(Stored data entries)
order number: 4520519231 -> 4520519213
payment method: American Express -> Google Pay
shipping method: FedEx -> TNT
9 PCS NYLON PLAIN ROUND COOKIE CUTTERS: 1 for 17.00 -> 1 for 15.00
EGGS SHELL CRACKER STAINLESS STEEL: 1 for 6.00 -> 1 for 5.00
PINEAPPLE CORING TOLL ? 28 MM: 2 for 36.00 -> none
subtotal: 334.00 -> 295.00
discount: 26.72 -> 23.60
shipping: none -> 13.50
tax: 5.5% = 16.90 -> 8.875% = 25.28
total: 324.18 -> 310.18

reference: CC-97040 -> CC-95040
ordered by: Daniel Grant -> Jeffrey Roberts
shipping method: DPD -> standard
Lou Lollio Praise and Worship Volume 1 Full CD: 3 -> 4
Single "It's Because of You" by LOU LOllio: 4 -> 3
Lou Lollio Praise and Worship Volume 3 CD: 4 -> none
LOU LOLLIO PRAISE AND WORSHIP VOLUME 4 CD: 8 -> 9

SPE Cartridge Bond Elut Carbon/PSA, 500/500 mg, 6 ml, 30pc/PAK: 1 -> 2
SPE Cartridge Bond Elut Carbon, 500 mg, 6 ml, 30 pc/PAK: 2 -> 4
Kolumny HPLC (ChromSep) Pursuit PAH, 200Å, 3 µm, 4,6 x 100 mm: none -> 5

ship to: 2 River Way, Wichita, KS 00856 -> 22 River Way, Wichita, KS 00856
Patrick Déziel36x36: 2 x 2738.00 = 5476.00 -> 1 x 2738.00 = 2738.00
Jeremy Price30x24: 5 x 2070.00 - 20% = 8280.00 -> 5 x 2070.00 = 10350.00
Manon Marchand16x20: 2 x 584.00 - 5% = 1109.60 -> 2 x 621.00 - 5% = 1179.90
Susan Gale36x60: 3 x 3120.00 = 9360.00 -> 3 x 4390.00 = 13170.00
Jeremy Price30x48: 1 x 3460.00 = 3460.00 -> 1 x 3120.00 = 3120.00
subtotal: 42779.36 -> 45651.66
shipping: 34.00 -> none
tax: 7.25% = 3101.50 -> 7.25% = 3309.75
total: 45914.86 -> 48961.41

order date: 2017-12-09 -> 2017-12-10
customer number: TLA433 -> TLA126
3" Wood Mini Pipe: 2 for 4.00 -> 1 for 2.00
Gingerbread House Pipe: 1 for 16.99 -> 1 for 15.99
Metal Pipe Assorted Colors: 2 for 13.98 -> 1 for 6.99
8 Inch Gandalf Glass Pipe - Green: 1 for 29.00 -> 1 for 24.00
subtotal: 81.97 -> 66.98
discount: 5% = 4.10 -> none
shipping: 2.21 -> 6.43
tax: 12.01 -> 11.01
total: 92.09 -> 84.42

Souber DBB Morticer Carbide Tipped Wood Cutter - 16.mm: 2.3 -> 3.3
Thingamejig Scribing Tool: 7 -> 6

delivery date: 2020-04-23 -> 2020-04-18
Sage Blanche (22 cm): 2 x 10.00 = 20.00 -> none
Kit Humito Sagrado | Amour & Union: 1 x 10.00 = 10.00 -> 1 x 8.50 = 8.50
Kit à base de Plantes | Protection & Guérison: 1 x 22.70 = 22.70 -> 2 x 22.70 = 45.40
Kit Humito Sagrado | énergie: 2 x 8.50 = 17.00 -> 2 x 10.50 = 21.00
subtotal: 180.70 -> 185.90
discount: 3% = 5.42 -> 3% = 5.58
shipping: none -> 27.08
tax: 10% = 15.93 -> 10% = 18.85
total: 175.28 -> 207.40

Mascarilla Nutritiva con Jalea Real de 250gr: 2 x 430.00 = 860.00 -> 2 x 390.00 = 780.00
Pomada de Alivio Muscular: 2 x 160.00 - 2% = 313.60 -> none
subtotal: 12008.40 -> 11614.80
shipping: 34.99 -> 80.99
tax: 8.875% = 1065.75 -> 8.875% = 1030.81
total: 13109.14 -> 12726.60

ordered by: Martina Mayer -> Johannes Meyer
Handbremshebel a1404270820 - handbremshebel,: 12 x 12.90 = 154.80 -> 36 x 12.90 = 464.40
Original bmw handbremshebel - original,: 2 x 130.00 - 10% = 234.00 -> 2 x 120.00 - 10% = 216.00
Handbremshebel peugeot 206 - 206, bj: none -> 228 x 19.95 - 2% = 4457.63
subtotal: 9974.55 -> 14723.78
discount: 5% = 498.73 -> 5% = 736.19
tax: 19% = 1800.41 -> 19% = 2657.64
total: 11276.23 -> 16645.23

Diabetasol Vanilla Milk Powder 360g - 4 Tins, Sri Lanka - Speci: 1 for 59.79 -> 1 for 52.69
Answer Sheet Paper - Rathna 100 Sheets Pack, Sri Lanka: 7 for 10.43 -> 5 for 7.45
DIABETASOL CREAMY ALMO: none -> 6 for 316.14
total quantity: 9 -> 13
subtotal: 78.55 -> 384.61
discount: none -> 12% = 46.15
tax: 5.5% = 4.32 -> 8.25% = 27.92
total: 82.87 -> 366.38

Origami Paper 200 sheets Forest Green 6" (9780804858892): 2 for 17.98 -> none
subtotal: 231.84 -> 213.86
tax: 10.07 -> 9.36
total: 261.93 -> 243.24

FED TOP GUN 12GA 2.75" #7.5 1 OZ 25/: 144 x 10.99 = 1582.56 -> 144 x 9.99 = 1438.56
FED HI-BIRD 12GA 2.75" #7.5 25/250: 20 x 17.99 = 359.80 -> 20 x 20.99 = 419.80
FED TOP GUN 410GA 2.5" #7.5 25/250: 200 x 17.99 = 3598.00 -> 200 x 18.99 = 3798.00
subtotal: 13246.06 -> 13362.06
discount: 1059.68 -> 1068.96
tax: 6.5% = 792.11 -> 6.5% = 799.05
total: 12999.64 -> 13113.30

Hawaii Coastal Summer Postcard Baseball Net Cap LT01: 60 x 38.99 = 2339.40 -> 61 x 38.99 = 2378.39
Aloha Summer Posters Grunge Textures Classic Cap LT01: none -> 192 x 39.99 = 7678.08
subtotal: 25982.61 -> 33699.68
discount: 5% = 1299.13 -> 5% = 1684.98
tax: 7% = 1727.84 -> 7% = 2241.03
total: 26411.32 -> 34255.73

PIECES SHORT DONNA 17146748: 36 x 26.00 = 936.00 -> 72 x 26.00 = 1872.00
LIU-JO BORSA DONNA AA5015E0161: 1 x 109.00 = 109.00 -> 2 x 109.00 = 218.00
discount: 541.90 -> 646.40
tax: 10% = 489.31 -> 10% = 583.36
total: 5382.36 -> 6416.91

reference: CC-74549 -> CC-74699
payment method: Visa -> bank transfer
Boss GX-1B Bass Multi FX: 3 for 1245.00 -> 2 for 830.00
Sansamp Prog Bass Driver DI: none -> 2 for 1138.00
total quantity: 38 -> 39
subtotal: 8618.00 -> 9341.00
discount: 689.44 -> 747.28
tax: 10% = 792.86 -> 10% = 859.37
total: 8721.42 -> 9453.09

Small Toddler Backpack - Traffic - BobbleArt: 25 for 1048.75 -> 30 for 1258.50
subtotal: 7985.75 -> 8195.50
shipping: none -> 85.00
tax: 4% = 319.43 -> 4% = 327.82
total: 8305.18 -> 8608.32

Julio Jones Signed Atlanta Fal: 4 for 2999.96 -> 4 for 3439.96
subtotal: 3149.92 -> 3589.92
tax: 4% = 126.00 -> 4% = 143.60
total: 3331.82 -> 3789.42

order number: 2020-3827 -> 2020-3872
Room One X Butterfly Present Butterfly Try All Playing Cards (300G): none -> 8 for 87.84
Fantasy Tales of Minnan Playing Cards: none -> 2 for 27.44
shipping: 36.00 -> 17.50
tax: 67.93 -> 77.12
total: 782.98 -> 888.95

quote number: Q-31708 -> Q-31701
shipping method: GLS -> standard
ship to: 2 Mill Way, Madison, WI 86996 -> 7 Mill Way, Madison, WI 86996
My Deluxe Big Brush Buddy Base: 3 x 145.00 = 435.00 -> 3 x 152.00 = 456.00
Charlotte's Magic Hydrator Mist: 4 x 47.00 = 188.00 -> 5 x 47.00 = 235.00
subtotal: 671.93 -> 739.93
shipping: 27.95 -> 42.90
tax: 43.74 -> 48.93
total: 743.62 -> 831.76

* [AIM OF THE EXERCISE]: When the line with "shipping: 2.21 -> 6.43" is reached in the data above, begin copying, and stop after the line with "ordered by: Martina Mayer -> Johannes Meyer"; copy each line exactly, both ends included.

* [WRITTEN RESPONSE]:
shipping: 2.21 -> 6.43
tax: 12.01 -> 11.01
total: 92.09 -> 84.42

Souber DBB Morticer Carbide Tipped Wood Cutter - 16.mm: 2.3 -> 3.3
Thingamejig Scribing Tool: 7 -> 6

delivery date: 2020-04-23 -> 2020-04-18
Sage Blanche (22 cm): 2 x 10.00 = 20.00 -> none
Kit Humito Sagrado | Amour & Union: 1 x 10.00 = 10.00 -> 1 x 8.50 = 8.50
Kit à base de Plantes | Protection & Guérison: 1 x 22.70 = 22.70 -> 2 x 22.70 = 45.40
Kit Humito Sagrado | énergie: 2 x 8.50 = 17.00 -> 2 x 10.50 = 21.00
subtotal: 180.70 -> 185.90
discount: 3% = 5.42 -> 3% = 5.58
shipping: none -> 27.08
tax: 10% = 15.93 -> 10% = 18.85
total: 175.28 -> 207.40

Mascarilla Nutritiva con Jalea Real de 250gr: 2 x 430.00 = 860.00 -> 2 x 390.00 = 780.00
Pomada de Alivio Muscular: 2 x 160.00 - 2% = 313.60 -> none
subtotal: 12008.40 -> 11614.80
shipping: 34.99 -> 80.99
tax: 8.875% = 1065.75 -> 8.875% = 1030.81
total: 13109.14 -> 12726.60

ordered by: Martina Mayer -> Johannes Meyer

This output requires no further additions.